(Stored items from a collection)
****************************************

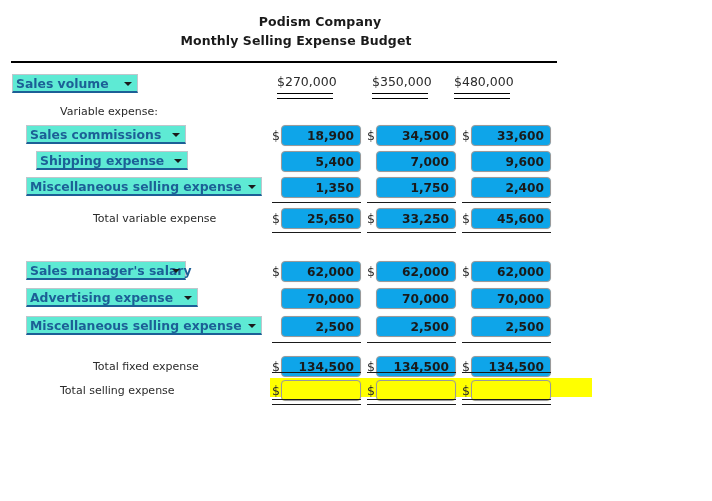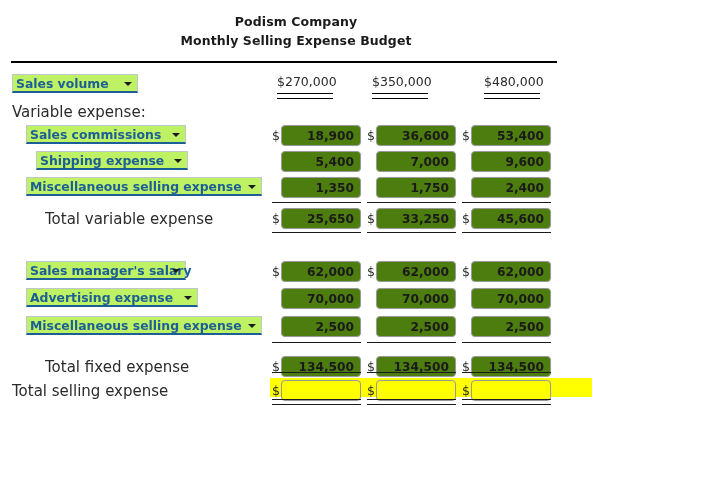--- a/index.html
+++ b/index.html
@@ -20,7 +20,7 @@
     font-weight:bold;font-size:12.5px;color:#1a1a1a;
     letter-spacing:.1px;
   }
-  #title-1{top:14px;}
+  #title-1{top:14px;padding-left:24px;}
   #title-2{top:33px;}
 
   

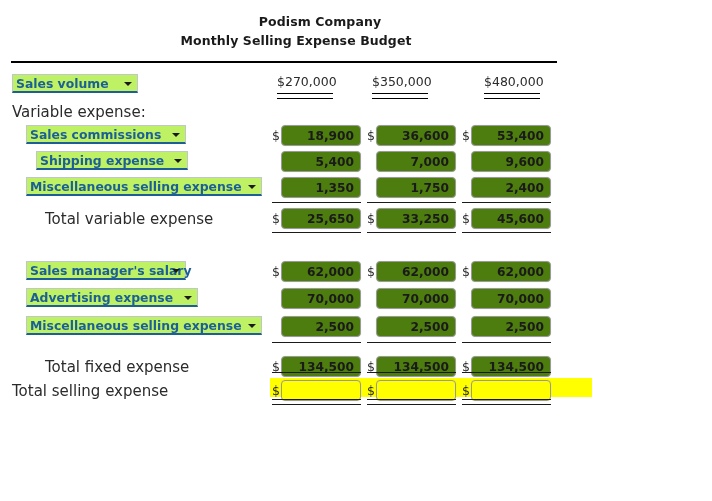--- a/index.html
+++ b/index.html
@@ -47,7 +47,7 @@
     border-left:1px solid #bfc6cc;
     border-right:1px solid #bfc6cc;
     border-bottom:2.6px solid #1c5f96;
-    background:#bef264;
+    background:#5eead4;
     cursor:pointer;
   }
   .dd .dd-text{

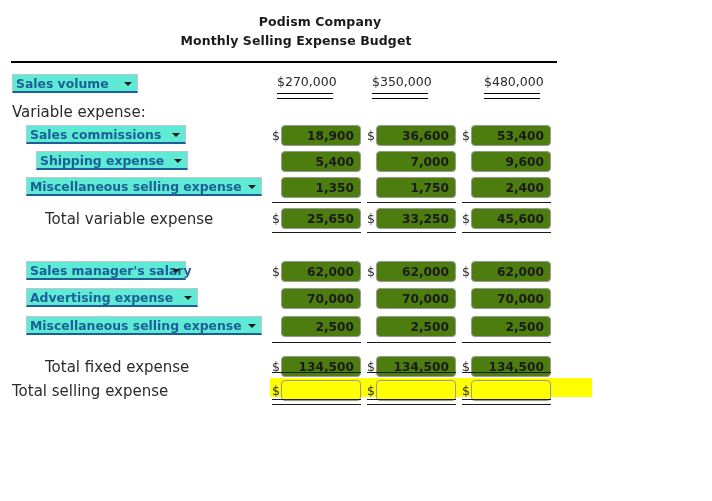--- a/index.html
+++ b/index.html
@@ -133,7 +133,7 @@
       <span>$350,000</span>
       <span class="dbl"></span>
     </div>
-    <div class="hdrval" style="left:484px;">
+    <div class="hdrval" style="left:454px;">
       <span>$480,000</span>
       <span class="dbl"></span>
     </div>

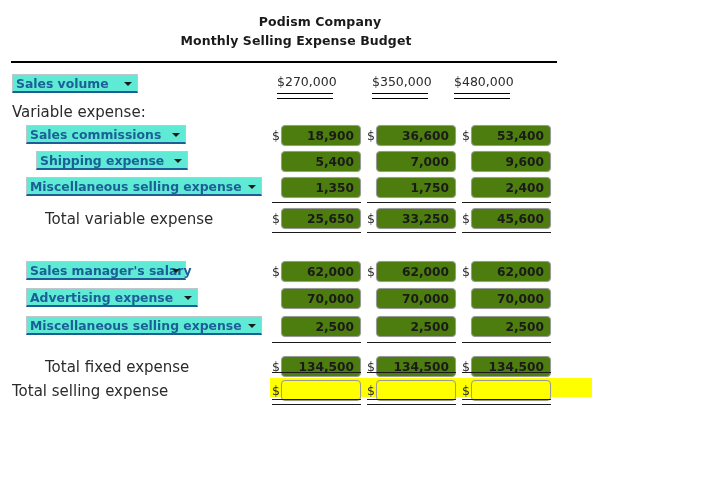--- a/index.html
+++ b/index.html
@@ -35,7 +35,7 @@
   
   .lbl{
     position:absolute;white-space:nowrap;
-    font-size:15px;color:#2b2b2b;line-height:16px;
+    font-size:11px;color:#2b2b2b;line-height:16px;margin-left:48px;
   }
 
   

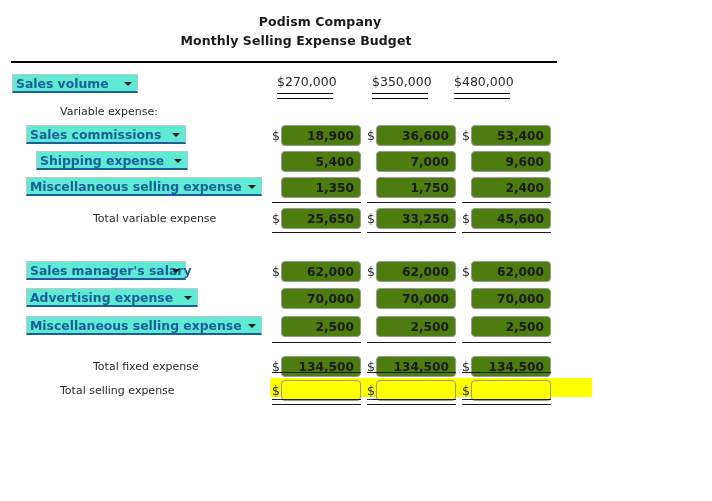--- a/index.html
+++ b/index.html
@@ -77,7 +77,7 @@
     box-sizing:border-box;
     border:1px solid #9a9a9a;
     border-radius:4px;
-    background:#4d7c0f;
+    background:#0ea5e9;
     box-shadow:0 0 0 0.5px rgba(0,0,0,.04);
   }
   .box .val{

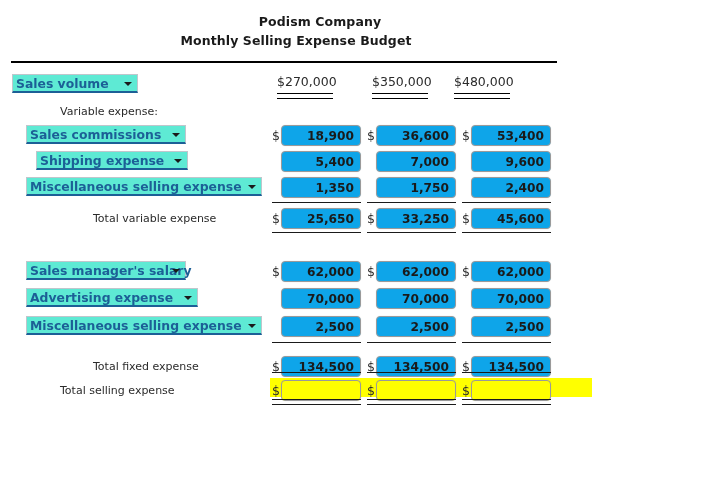--- a/index.html
+++ b/index.html
@@ -157,7 +157,7 @@
     <div class="cell" style="left:367px;">
       <span class="dollar">$</span>
       <div class="box">
-        <span class="val">36,600</span>
+        <span class="val">34,500</span>
       </div>
     </div>
     <div class="cell" style="left:462px;">

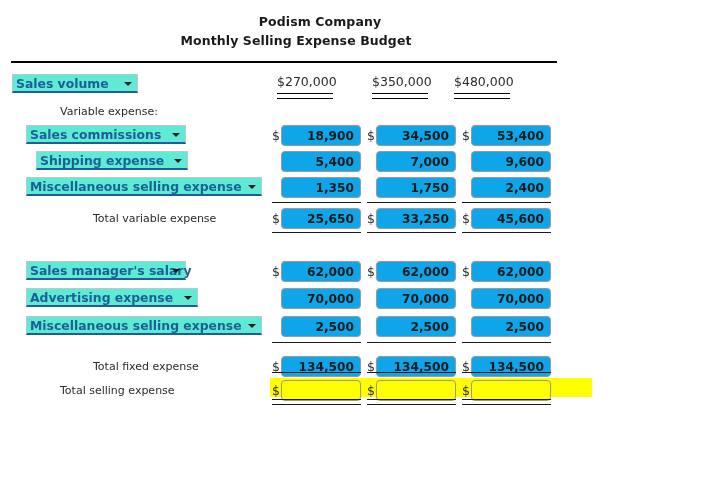--- a/index.html
+++ b/index.html
@@ -163,7 +163,7 @@
     <div class="cell" style="left:462px;">
       <span class="dollar">$</span>
       <div class="box">
-        <span class="val">53,400</span>
+        <span class="val">33,600</span>
       </div>
     </div>
   </div>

****************************************

= ACTIVITY =
Scan the lines above for the word "color", then copy each line that has it.

= EXERCISE RESULT =
     font-weight:bold;font-size:12.5px;color:#1a1a1a;
-    font-size:15px;color:#2b2b2b;line-height:16px;
+    font-size:11px;color:#2b2b2b;line-height:16px;margin-left:48px;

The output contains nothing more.